Messer Giovanni chinò la testa come un uomo che sente il dolore altrui, ma che non può consolarlo altrimenti.
—Ma è impossibile! Impossibile!—ripigliò mastro Jacopo.—Mia figlia…mia figlia morire? Se non aveva nulla, stamane! Ah,—soggiunse, ricordandosi,—lo specchio! lo specchio!—
Il medico si volse ai vicini, chiedendo col gesto una spiegazione di quelle oscure parole. Messer Luca credette necessario di raccontargli ciò che sapeva, intorno alla rottura dello specchio e alla dolorosa impressione che il tristo presagio aveva fatto sull'animo di Fiordalisa. Messer Giovanni allora volle sapere minutamente ogni particolare dalle donne di servizio.
—E che cosa le avete dato?—diss'egli.
—Un cordiale, messere. La poverina si sentiva languire, e abbiamo pensato di confortarle lo stomaco. S'è ammannito un brodo, con tuorli d'uova sbattute e un poco d'agro di limone. Abbiamo forse fatto male?
—No, niente di male;—rispose il medico.—Ma forse nessuna bevanda confortativa poteva giovarle più, dopo quella commozione violenta. Son cose che avvengono;—soggiunse, come parlando a sè stesso.—Le vene che s'innestano al cuore son troppo deboli, qualche volta, e uno spavento improvviso può romperle. Ah, povera macchina umana!
Chiuso con questo malinconico epifonema il discorso, messer Giovanni da Cortona ritornò verso mastro Jacopo, che veramente aveva bisogno di cure amorevoli. Quel povero padre urlava come un forsennato. Avvinghiatosi al corpo della sua figliuola, baciava il suo volto freddo, accarezzava, cercando di ravviarli, i suoi lucidi capelli castagni, che l'acqua aveva impiastricciati alle tempie; la scuoteva, tornava a baciarla, a carezzarla, e la chiamava per nome. Ma invano; quella povera carne non rispondeva più; le braccia ricadevano penzoloni sui fianchi.
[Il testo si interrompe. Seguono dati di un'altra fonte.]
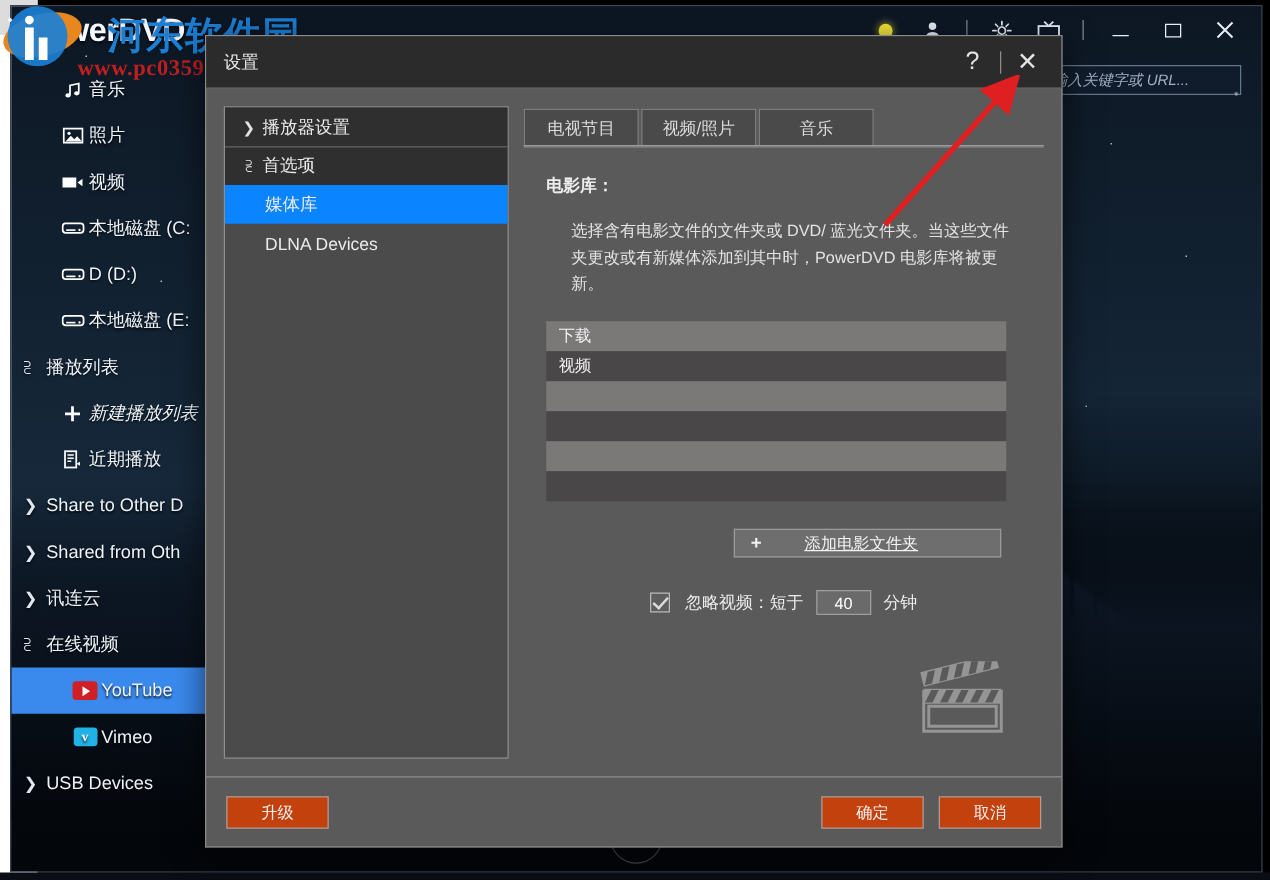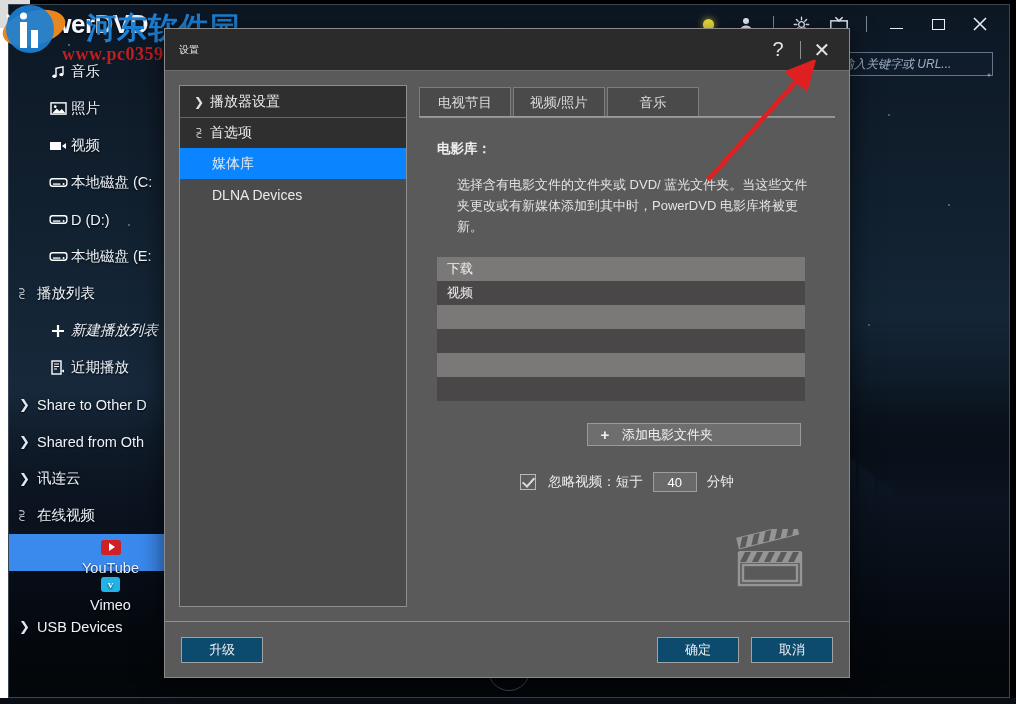--- a/index.html
+++ b/index.html
@@ -150,7 +150,7 @@
     height:42px; background:#2b2b2b; display:flex; align-items:center;
     padding:0 0 0 14px; flex:0 0 42px; border-bottom:1px solid #6e6e6e;
   }
-  .dlg-title .t { color:#e9e9e9; font-size:10px; }
+  .dlg-title .t { color:#e9e9e9; font-size:14px; }
   .dlg-title .right { margin-left:auto; display:flex; align-items:center; gap:0; padding-right:14px; }
   .dlg-help { color:#e4e4e4; font-size:20px; width:28px; text-align:center; cursor:pointer; }
   .dlg-vsep { width:1px; height:18px; background:#8d8d8d; margin:0 8px; }

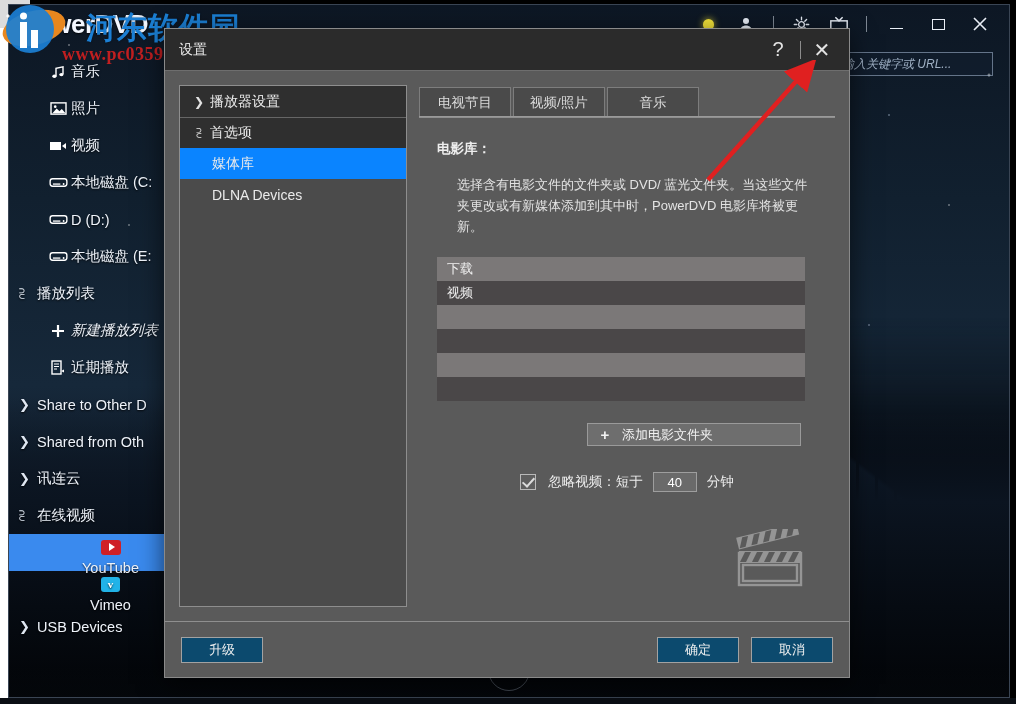--- a/index.html
+++ b/index.html
@@ -195,7 +195,7 @@
     cursor:pointer;
   }
   .add-btn .plus { width:34px; text-align:center; font-size:15px; font-weight:700; }
-  .add-btn .lab { flex:1; text-align:left; padding-right:44px; }
+  .add-btn .lab { flex:1; text-align:center; padding-right:44px;text-decoration:underline; }
 
   .chk-row { display:flex; align-items:center; margin-top:26px; color:#ededed; font-size:13.5px;justify-content:center; }
   .chk-row.second { margin-top:28px; }

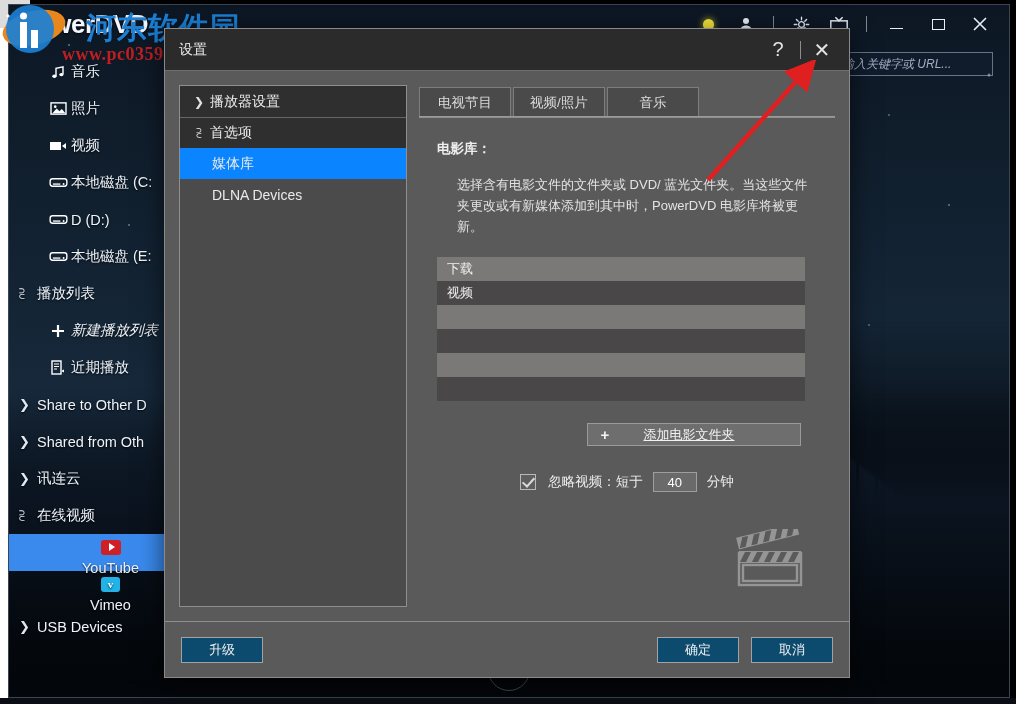--- a/index.html
+++ b/index.html
@@ -111,7 +111,7 @@
                     flex:0 0 26px; color:#fff; }
   .side-item.lvl0 { padding-left:10px; }
   .side-item.lvl1 { padding-left:36px; }
-  .side-item.lvl2 { padding-left:46px;flex-direction:column; }
+  .side-item.lvl2 { padding-left:46px; }
   .side-item.selected { background:#3a8aee; }
   .side-item.italic { font-style:italic; }
   .chev { font-size:13px; color:#dfe7f2; width:18px; display:inline-block; }

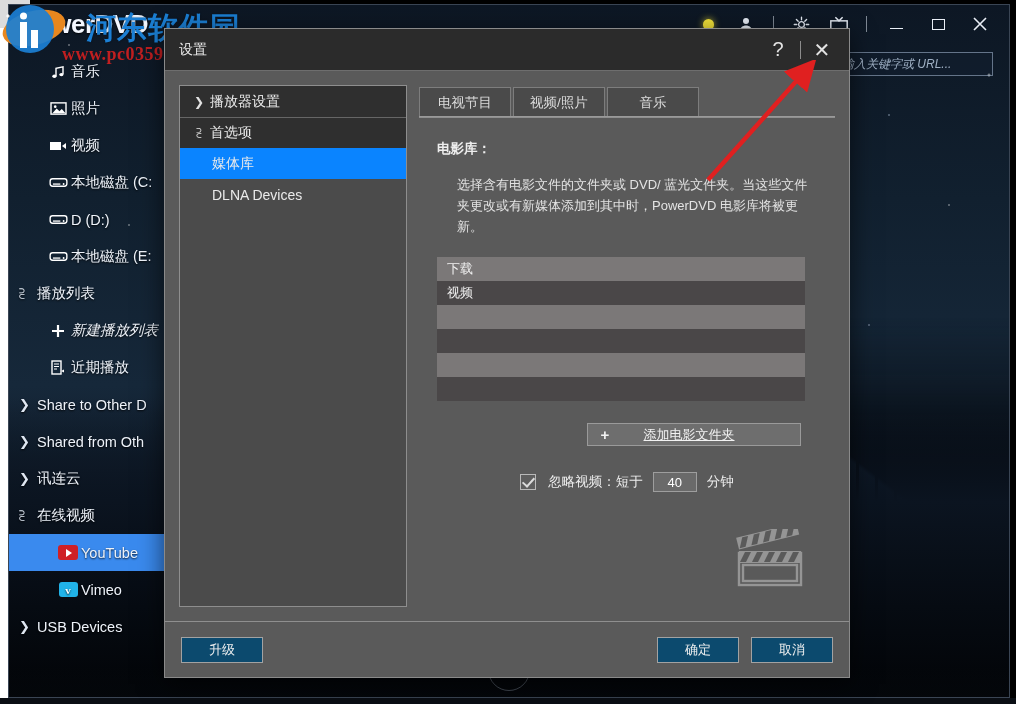--- a/index.html
+++ b/index.html
@@ -216,7 +216,7 @@
     padding:0 16px; margin:14px 0 0 0;
   }
   .btn {
-    height:26px; min-width:82px; background:#0c4a6e; border:1px solid #a2a2a2; color:#f0f0f0;
+    height:26px; min-width:82px; background:#c2410c; border:1px solid #a2a2a2; color:#f0f0f0;
     font-size:13px; display:flex; align-items:center; justify-content:center; cursor:pointer;
   }
   .btn.upgrade { min-width:82px; }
La scena era troppo straziante. Si scongiurò mastro Jacopo a togliersi di là, ma le preghiere non facevano che accrescerne il furore, e fu necessario di trascinarlo a forza. Intanto le donne, preso sulle braccia il cadavere della fanciulla, lo recarono in casa e andarono a deporlo nel suo letticciuolo verginale.
Spinello Spinelli non aveva più proferito parola. Era caduto in uno stato di prostrazione, che meglio si sarebbe potuto dire stupidità. Lo sguardo languido che Fiordalisa gli aveva rivolto, morendo, gli stava sempre negli occhi. Pareva guardarvi, ma non vedeva nulla davanti a sè; pareva ascoltarvi a bocca aperta, ma non intendeva nulla di ciò che si diceva all'intorno.
Parri gli si accostò, e, postogli un braccio intorno alla vita, cercò di trascinarlo in casa.